Capacity more than doubled most carriers' peak traffic periods, which typically last a few hours during rush hours. Carriers whose sites were directly affected by the devastation in New York City and Washington, DC, were forced to redirect traffic, restore service and even redesign networks.
Despite the losses and outages, wireless networks not only held up, they also provided a vital lifeline for authorities, rescue workers and friends and families across the country. In the process, carriers learned a lot about their networks, where they will go from here and how to prepare them for future crises that seemed unthinkable only two short months ago.
Shocks to the System
Almost immediately after the attacks on the World Trade Center (WTC) and a subsequent attack on the Pentagon, wireless networks were inundated with traffic, which surged to unprecedented heights.
During the peak of the crisis, Verizon Wireless experienced 50% to 100% more traffic than normal, nationwide.
Sprint PCS logged 2.5 times the normal traffic volume for its New York City network.
In the Piscataway, NJ, wireless telephone switching office that serves New Jersey and greater New York, Cingular Wireless experienced a 1,000% increase in attempts to use the network between 10 a.m. and 11 a.m. that Tuesday.

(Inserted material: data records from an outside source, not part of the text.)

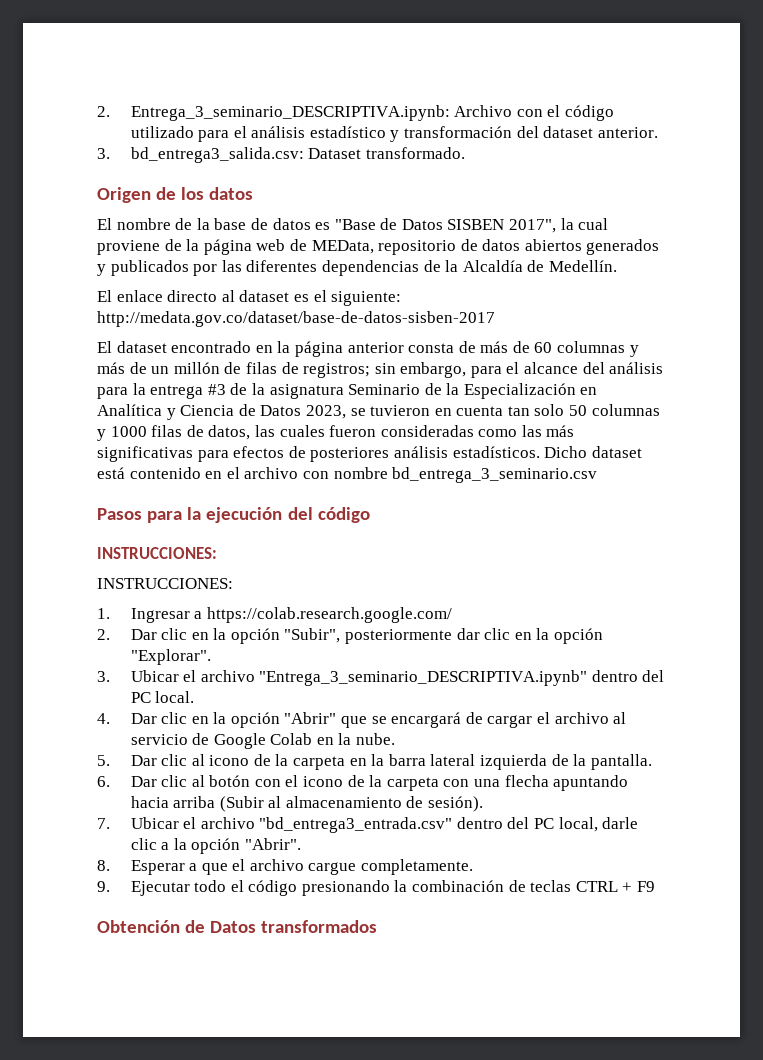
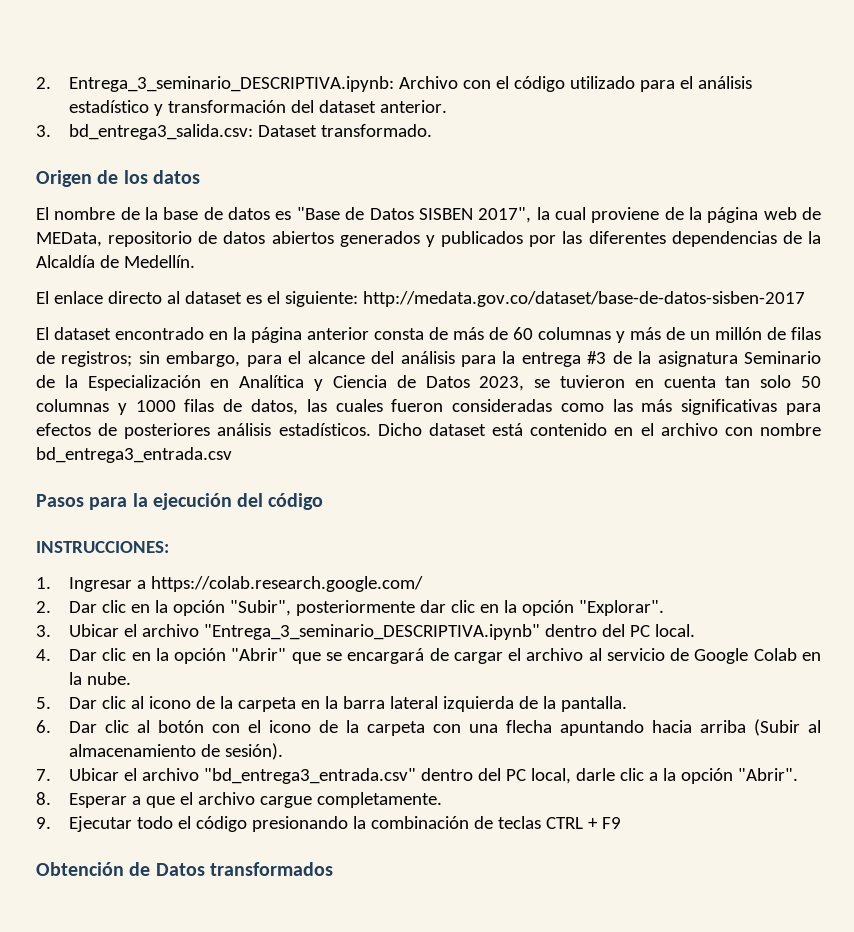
- Dicho dataset está contenido en el archivo con nombre bd_entrega_3_seminario.csv
+ Dicho dataset está contenido en el archivo con nombre bd_entrega3_entrada.csv
  Pasos para la ejecución del código
- INSTRUCCIONES:

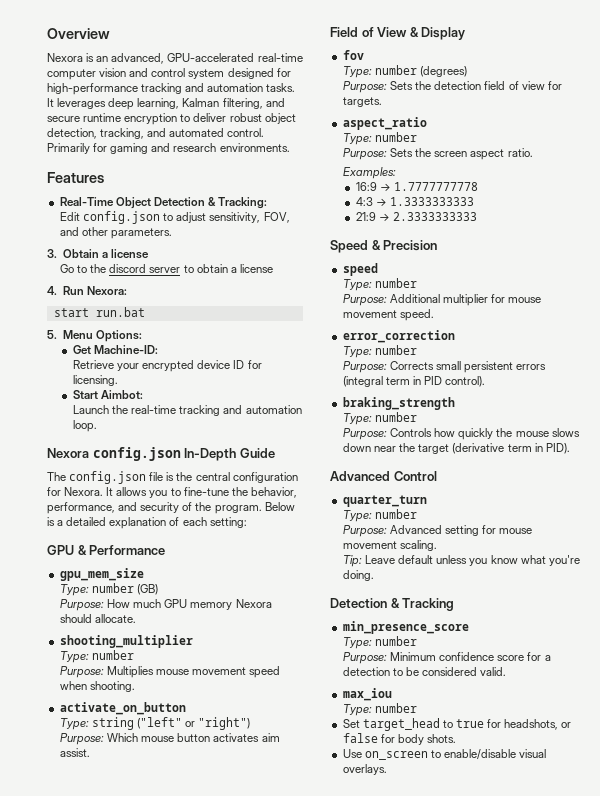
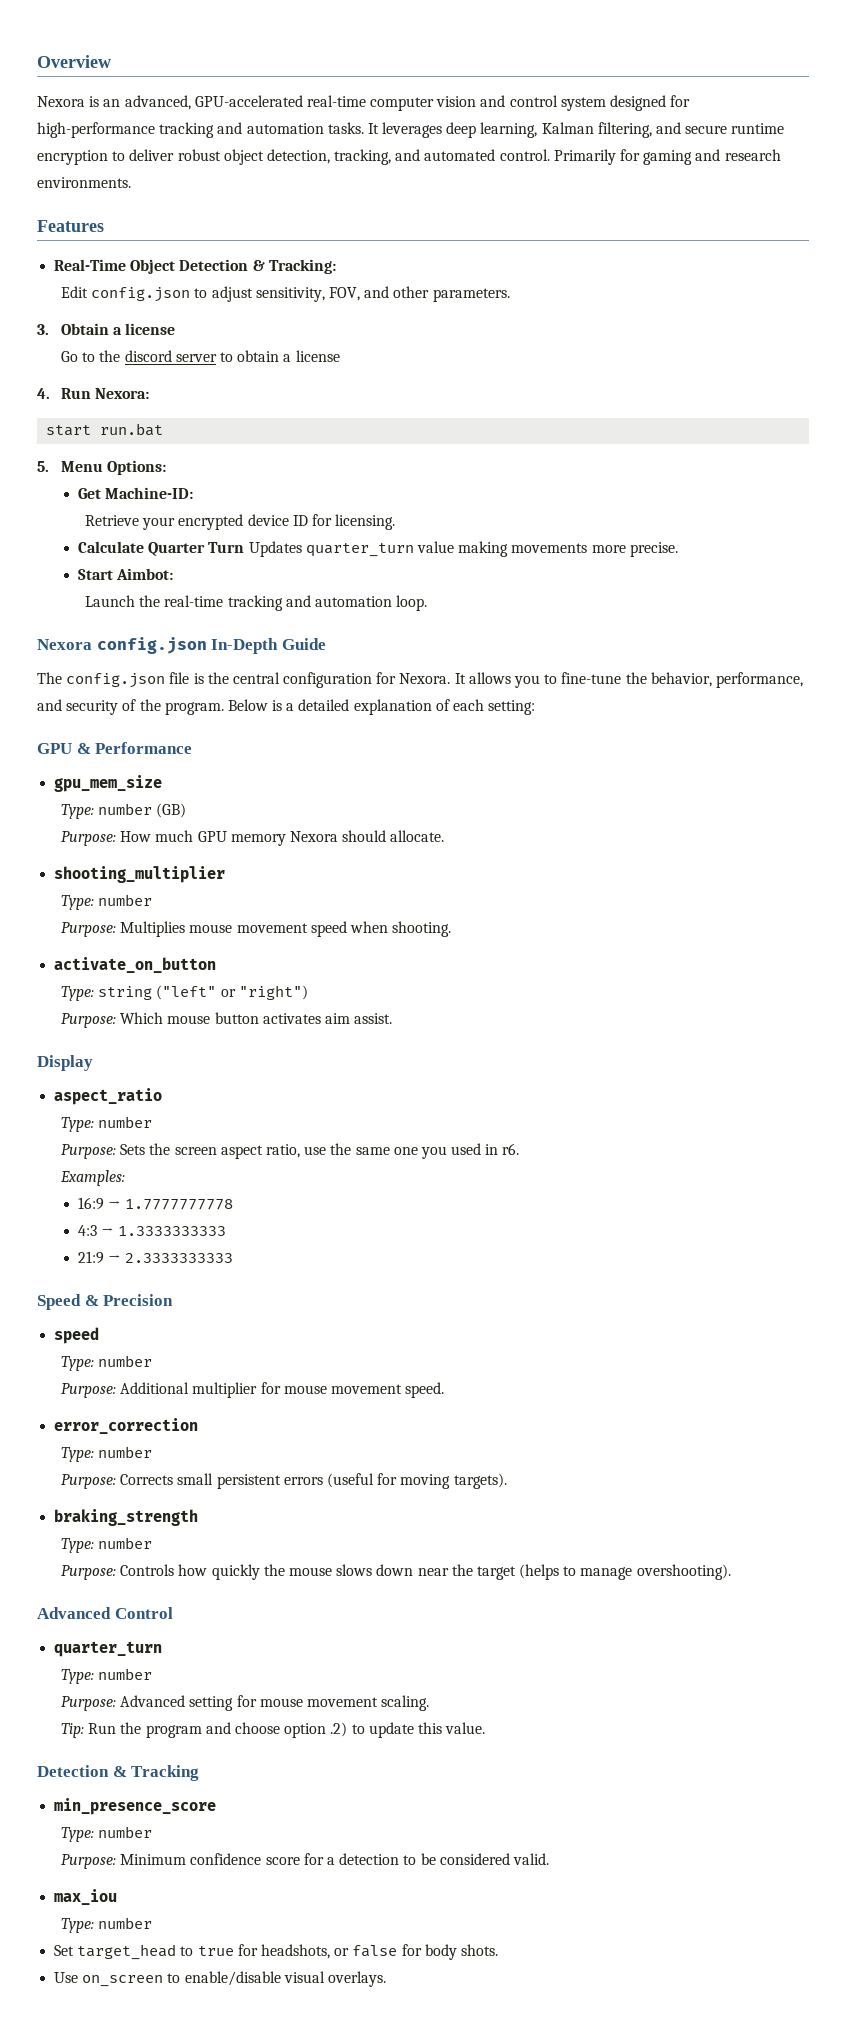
+ Calculate Quarter Turn Updates quarter_turn value making movements more precise.
- Field of View & Display
- fov
- Type: number (degrees)
- Purpose: Sets the detection field of view for targets.
+ Display
- Purpose: Sets the screen aspect ratio.
+ Purpose: Sets the screen aspect ratio, use the same one you used in r6.
- Purpose: Corrects small persistent errors (integral term in PID control).
+ Purpose: Corrects small persistent errors (useful for moving targets).
- Purpose: Controls how quickly the mouse slows down near the target (derivative term in PID).
+ Purpose: Controls how quickly the mouse slows down near the target (helps to manage overshooting).
- Tip: Leave default unless you know what you're doing.
+ Tip: Run the program and choose option .2) to update this value.

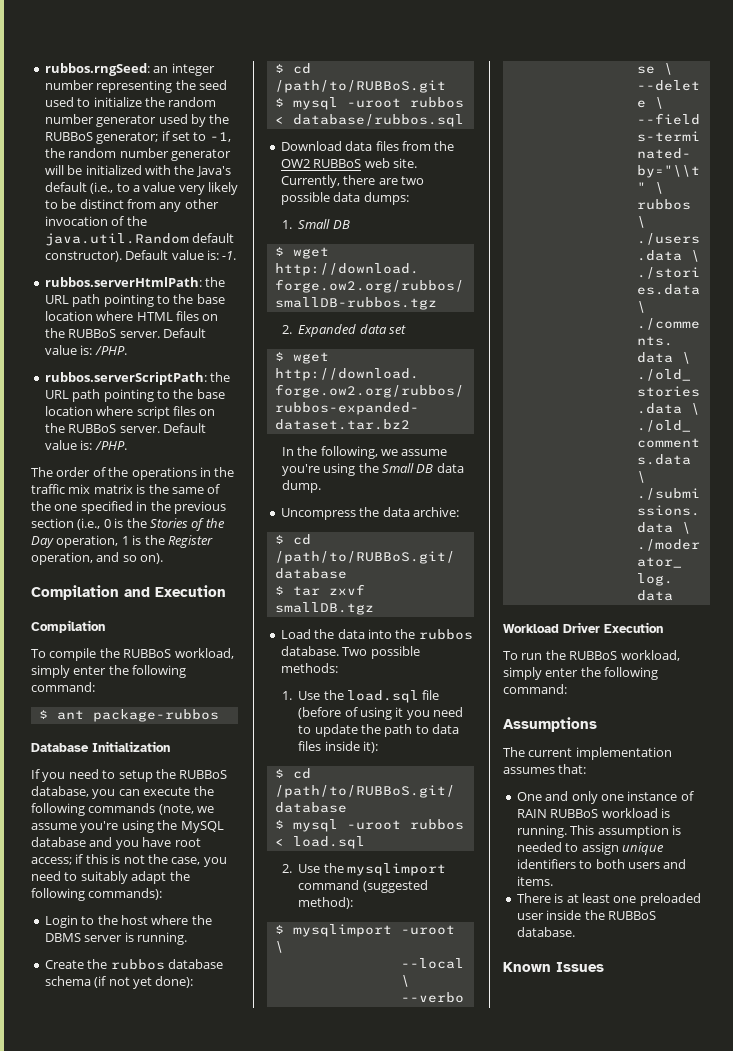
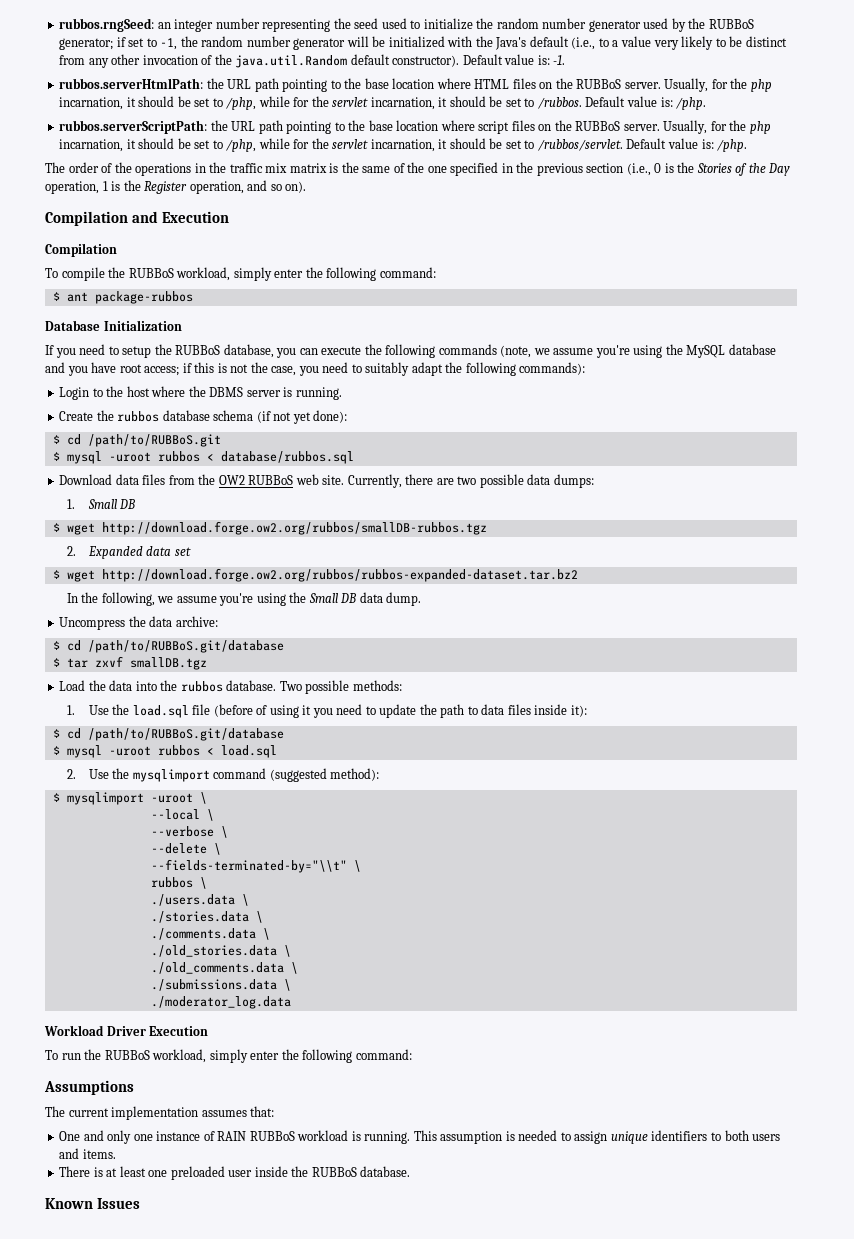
- rubbos.serverHtmlPath: the URL path pointing to the base location where HTML files on the RUBBoS server. Default value is: /PHP.
+ rubbos.serverHtmlPath: the URL path pointing to the base location where HTML files on the RUBBoS server. Usually, for the php incarnation, it should be set to /php, while for the servlet incarnation, it should be set to /rubbos. Default value is: /php.
- rubbos.serverScriptPath: the URL path pointing to the base location where script files on the RUBBoS server. Default value is: /PHP.
+ rubbos.serverScriptPath: the URL path pointing to the base location where script files on the RUBBoS server. Usually, for the php incarnation, it should be set to /php, while for the servlet incarnation, it should be set to /rubbos/servlet. Default value is: /php.

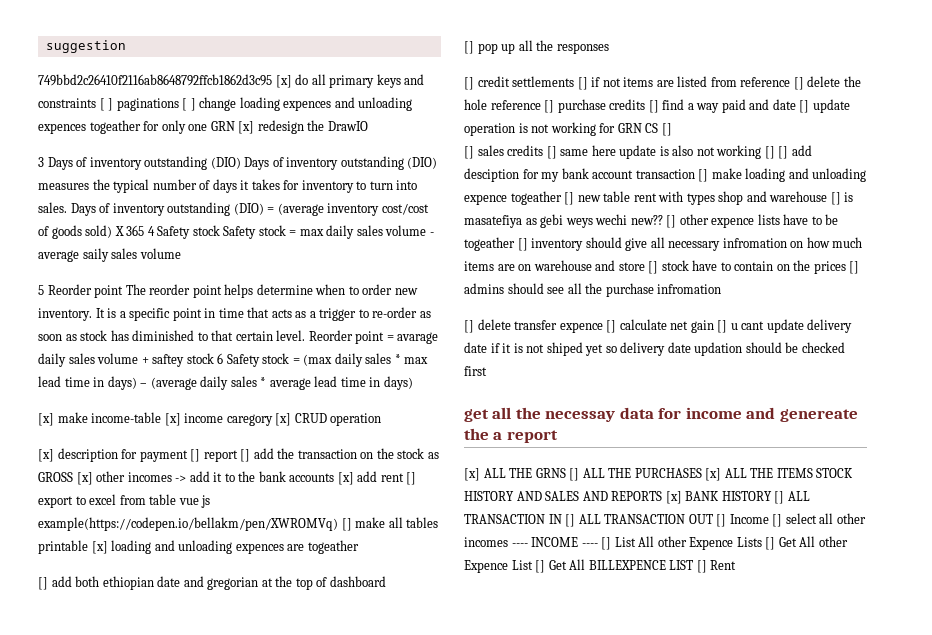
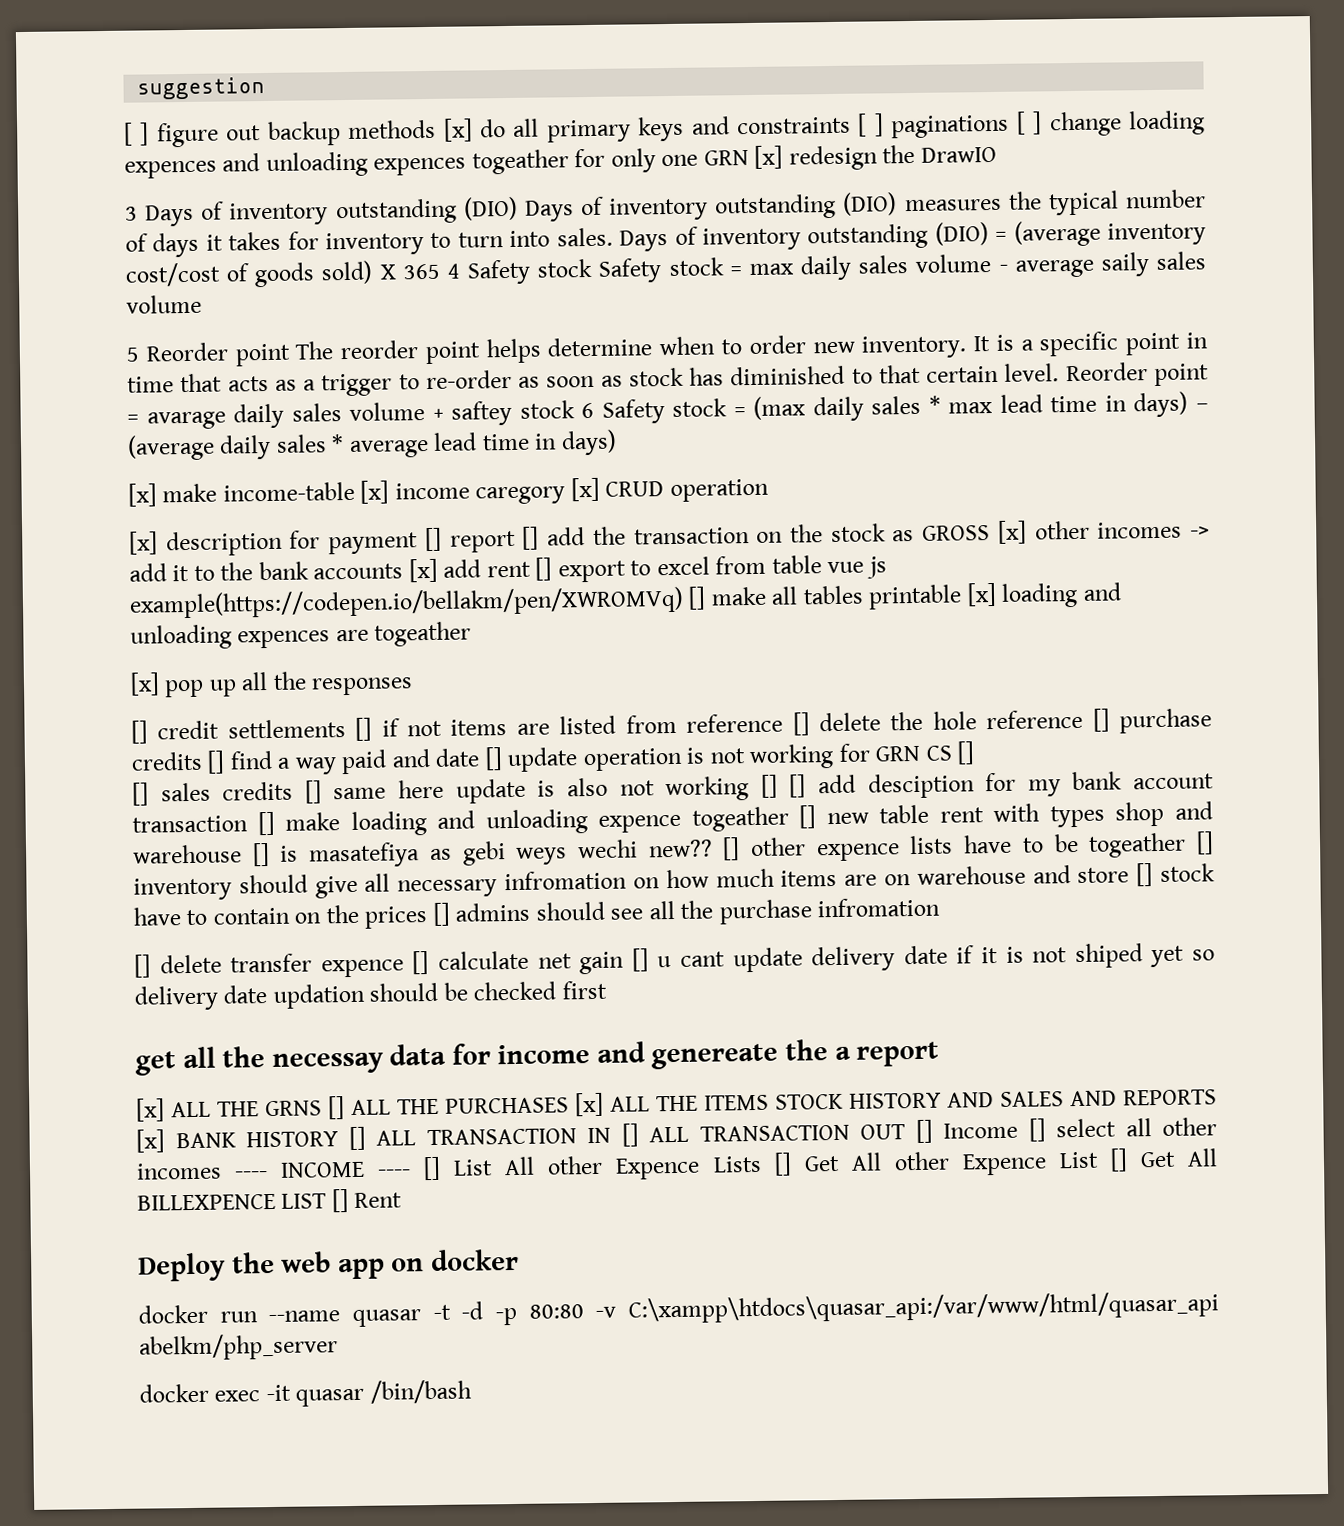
- 749bbd2c26410f2116ab8648792ffcb1862d3c95 [x] do all primary keys and constraints [ ] paginations [ ] change loading expences and unloading expences togeather for only one GRN [x] redesign the DrawIO
+ [ ] figure out backup methods [x] do all primary keys and constraints [ ] paginations [ ] change loading expences and unloading expences togeather for only one GRN [x] redesign the DrawIO
- [] add both ethiopian date and gregorian at the top of dashboard
- [] pop up all the responses
+ [x] pop up all the responses
+ Deploy the web app on docker
+ docker run --name quasar -t -d -p 80:80 -v C:\xampp\htdocs\quasar_api:/var/www/html/quasar_api abelkm/php_server
+ docker exec -it quasar /bin/bash

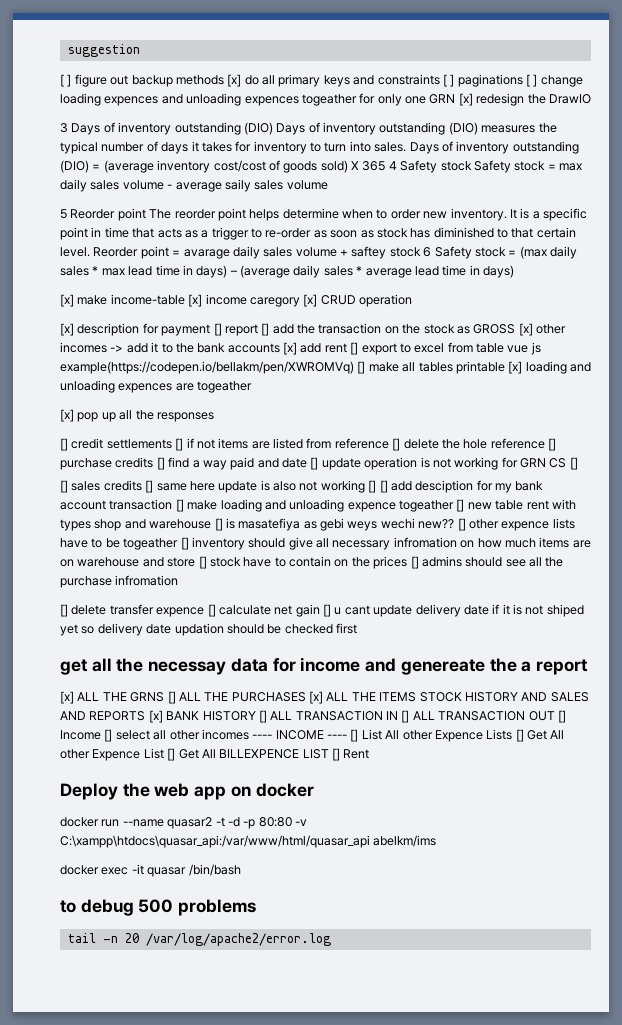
- docker run --name quasar -t -d -p 80:80 -v C:\xampp\htdocs\quasar_api:/var/www/html/quasar_api abelkm/php_server
+ docker run --name quasar2 -t -d -p 80:80 -v C:\xampp\htdocs\quasar_api:/var/www/html/quasar_api abelkm/ims
+ to debug 500 problems
+ tail -n 20 /var/log/apache2/error.log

During the height of the crisis overall, Cingular saw a 200% to 250% increase in call attempts nationwide.
According to Toby Seay, vice president of field operations, AT&T Wireless saw a “tremendous lift” in its total network traffic on and around Sept. 11. In Manhattan, the carrier experienced an 800% increase from one hour to the next in the number of attempted calls.
Nextel won't reveal exact figures but reported its digital cellular network experienced “extraordinary call volume” along the East Coast and sharp activity increases nationwide, resulting in congestion on its wireless network.
“The landlines were flooded, and the wireless system had usage that is probably historic,” said Audrey Schaefer, Nextel spokesperson.
There was little time for shock — the first thing most carriers did after hearing about the attacks and after making sure all of their people were safe, was to assess their networks' stability while developing plans to restore service, reroute traffic and add capacity wherever necessary.
Kevin Haynes, Cingular Wireless executive director, network development and operations support, quickly called regional vice presidents in the New England area and laid out plans to set up a command center in Washington. Then all of the other vice presidents were conferenced in to assess the entire Cingular network, region by region.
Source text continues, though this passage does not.